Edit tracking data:
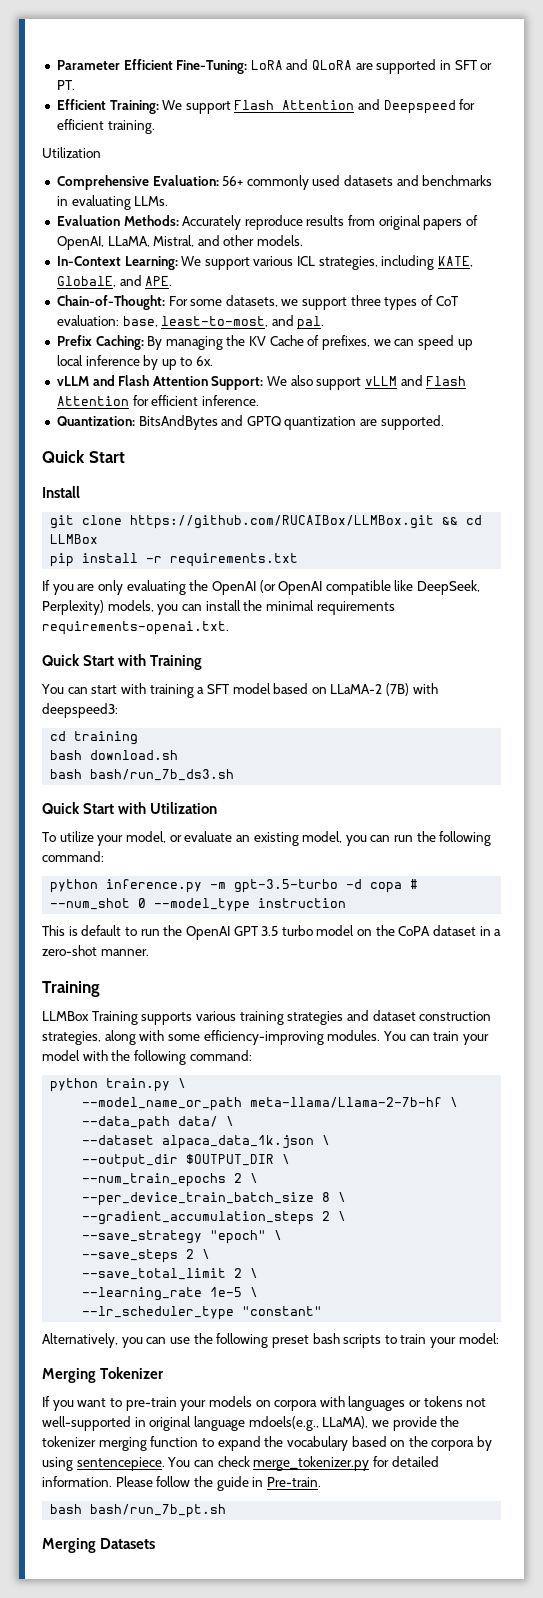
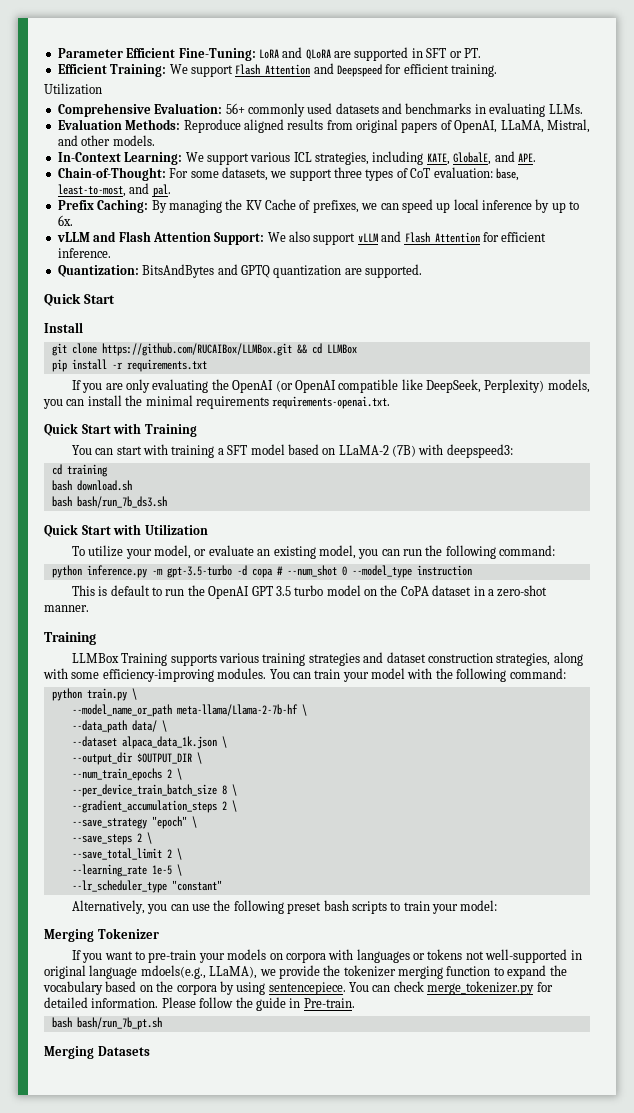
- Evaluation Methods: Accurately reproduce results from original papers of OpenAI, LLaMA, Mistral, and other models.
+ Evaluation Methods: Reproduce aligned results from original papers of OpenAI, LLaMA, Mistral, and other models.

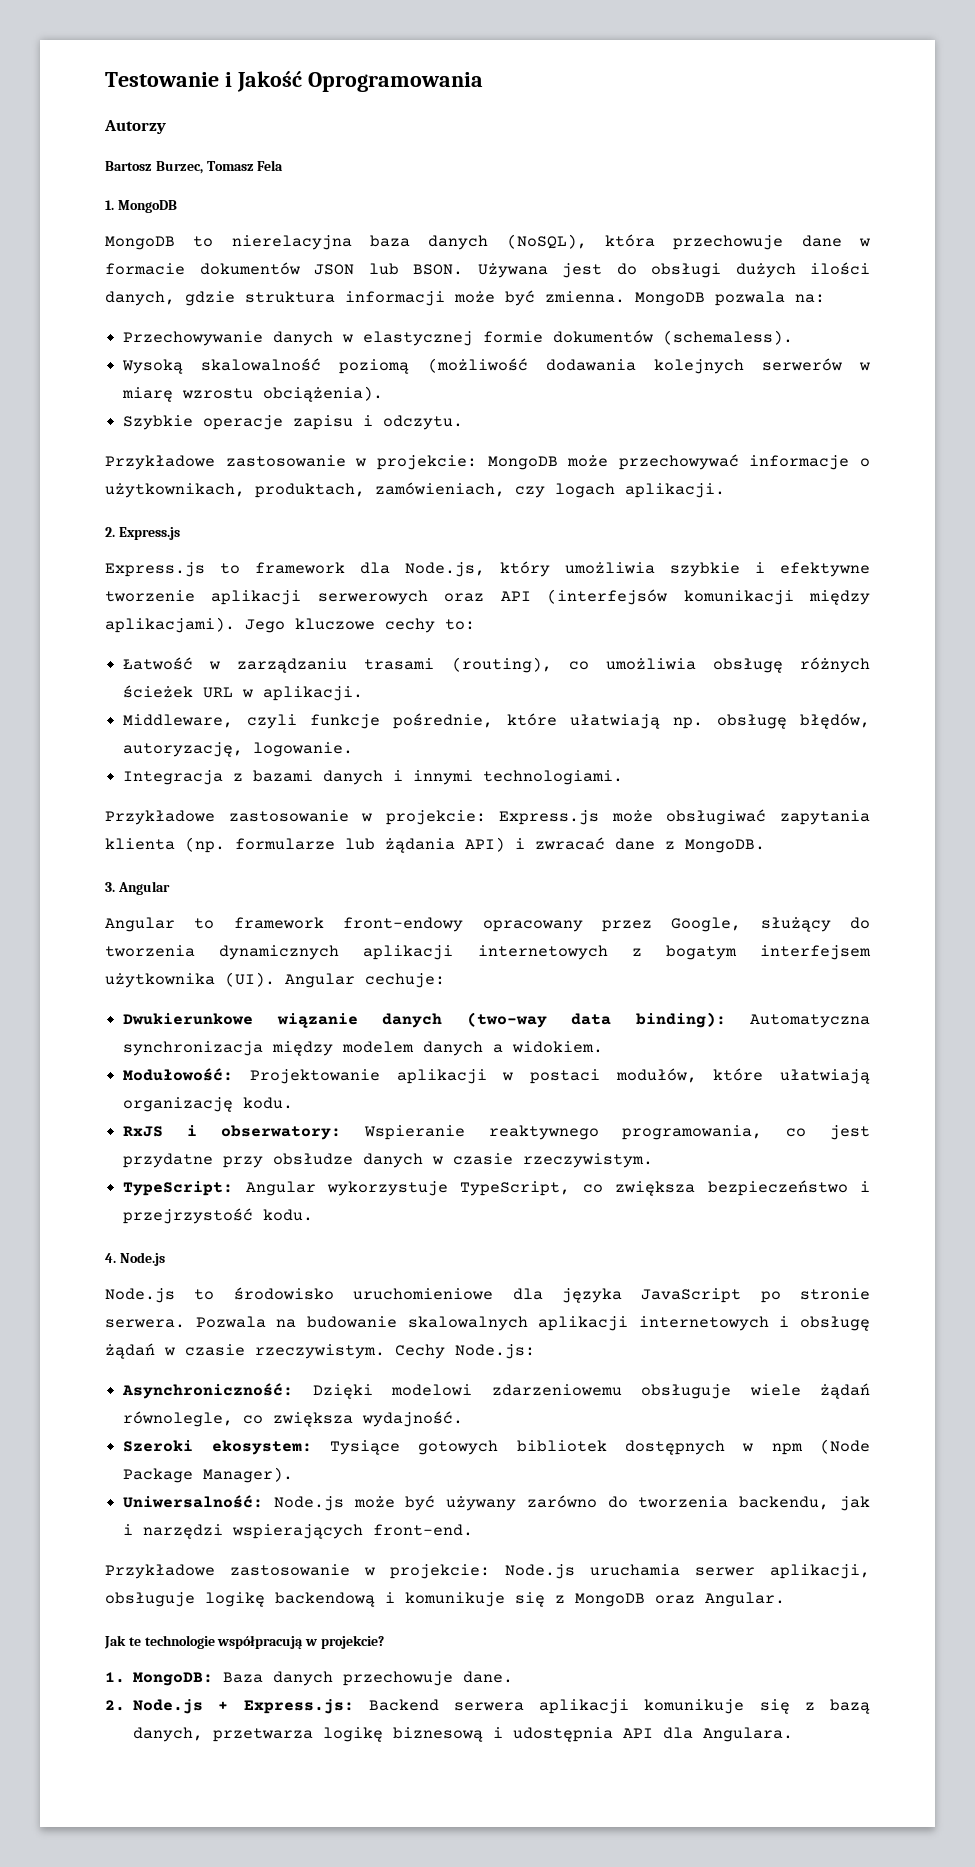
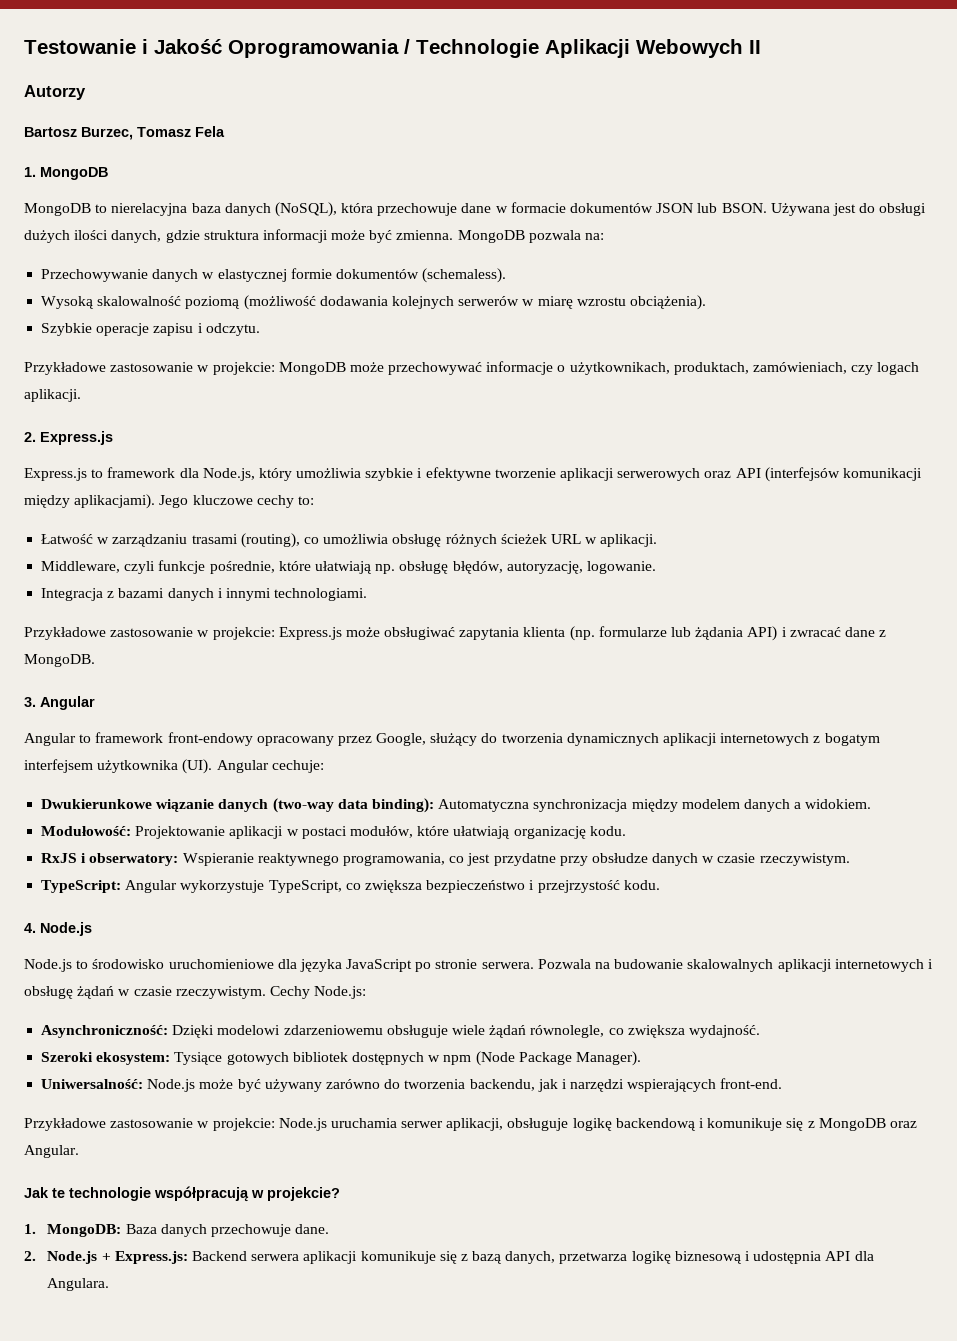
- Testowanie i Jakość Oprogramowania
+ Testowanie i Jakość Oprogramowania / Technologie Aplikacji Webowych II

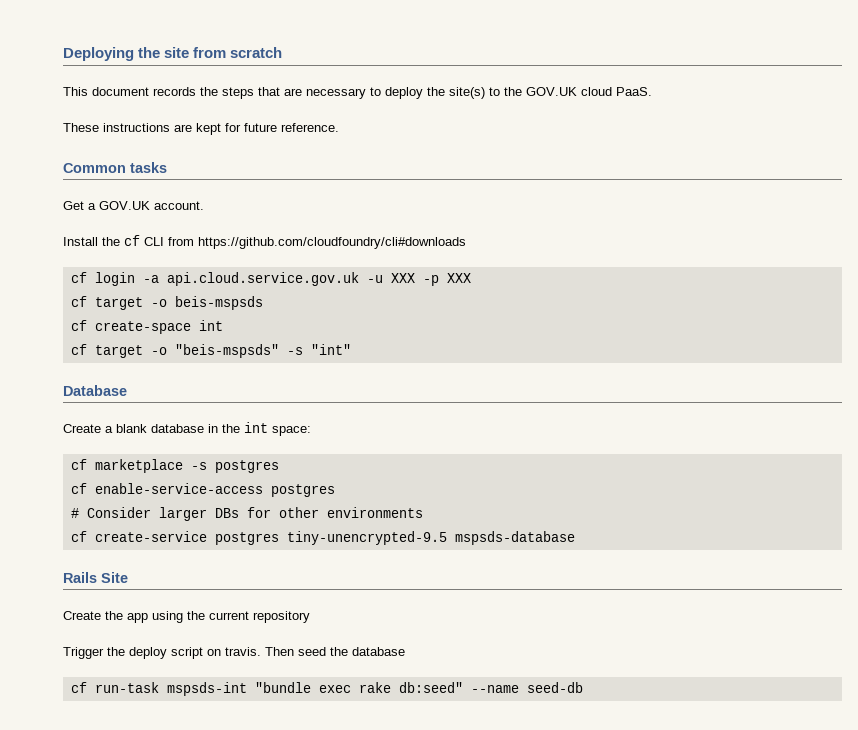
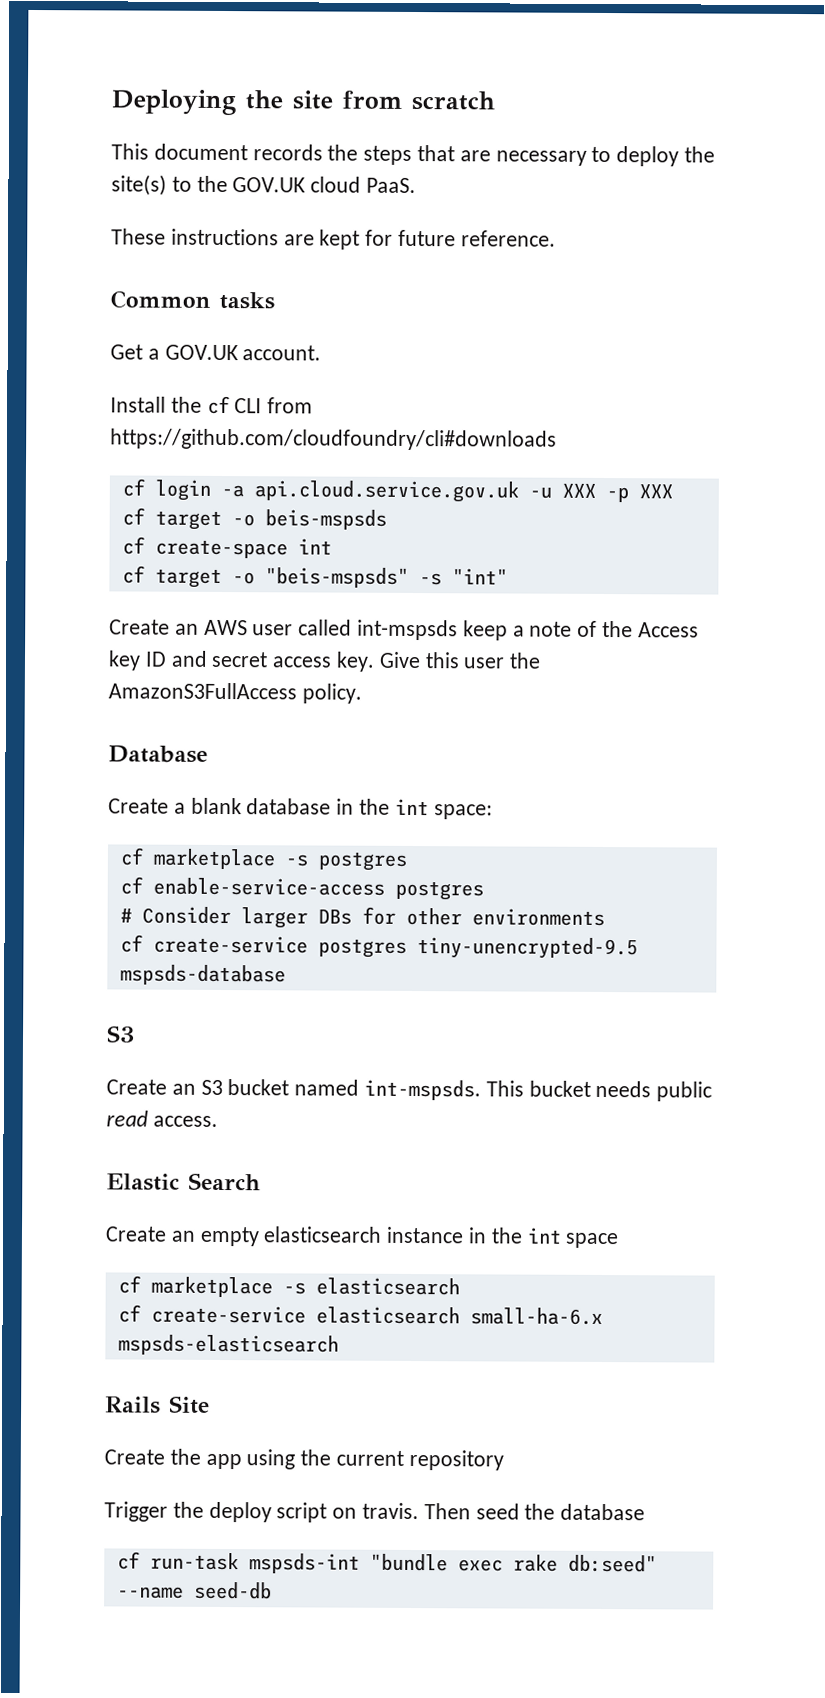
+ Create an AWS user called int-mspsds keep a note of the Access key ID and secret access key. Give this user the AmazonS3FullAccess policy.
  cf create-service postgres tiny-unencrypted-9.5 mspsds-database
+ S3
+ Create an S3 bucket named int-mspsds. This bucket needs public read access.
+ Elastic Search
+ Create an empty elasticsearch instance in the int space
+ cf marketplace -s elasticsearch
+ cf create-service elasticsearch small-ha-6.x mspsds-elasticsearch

What this task involves: Set the data above down again exactly as given, with no pictures.

Answer for the task:
- Evaluation Methods: Accurately reproduce results from original papers of OpenAI, LLaMA, Mistral, and other models.
+ Evaluation Methods: Reproduce aligned results from original papers of OpenAI, LLaMA, Mistral, and other models.

- Testowanie i Jakość Oprogramowania
+ Testowanie i Jakość Oprogramowania / Technologie Aplikacji Webowych II

+ Create an AWS user called int-mspsds keep a note of the Access key ID and secret access key. Give this user the AmazonS3FullAccess policy.
  cf create-service postgres tiny-unencrypted-9.5 mspsds-database
+ S3
+ Create an S3 bucket named int-mspsds. This bucket needs public read access.
+ Elastic Search
+ Create an empty elasticsearch instance in the int space
+ cf marketplace -s elasticsearch
+ cf create-service elasticsearch small-ha-6.x mspsds-elasticsearch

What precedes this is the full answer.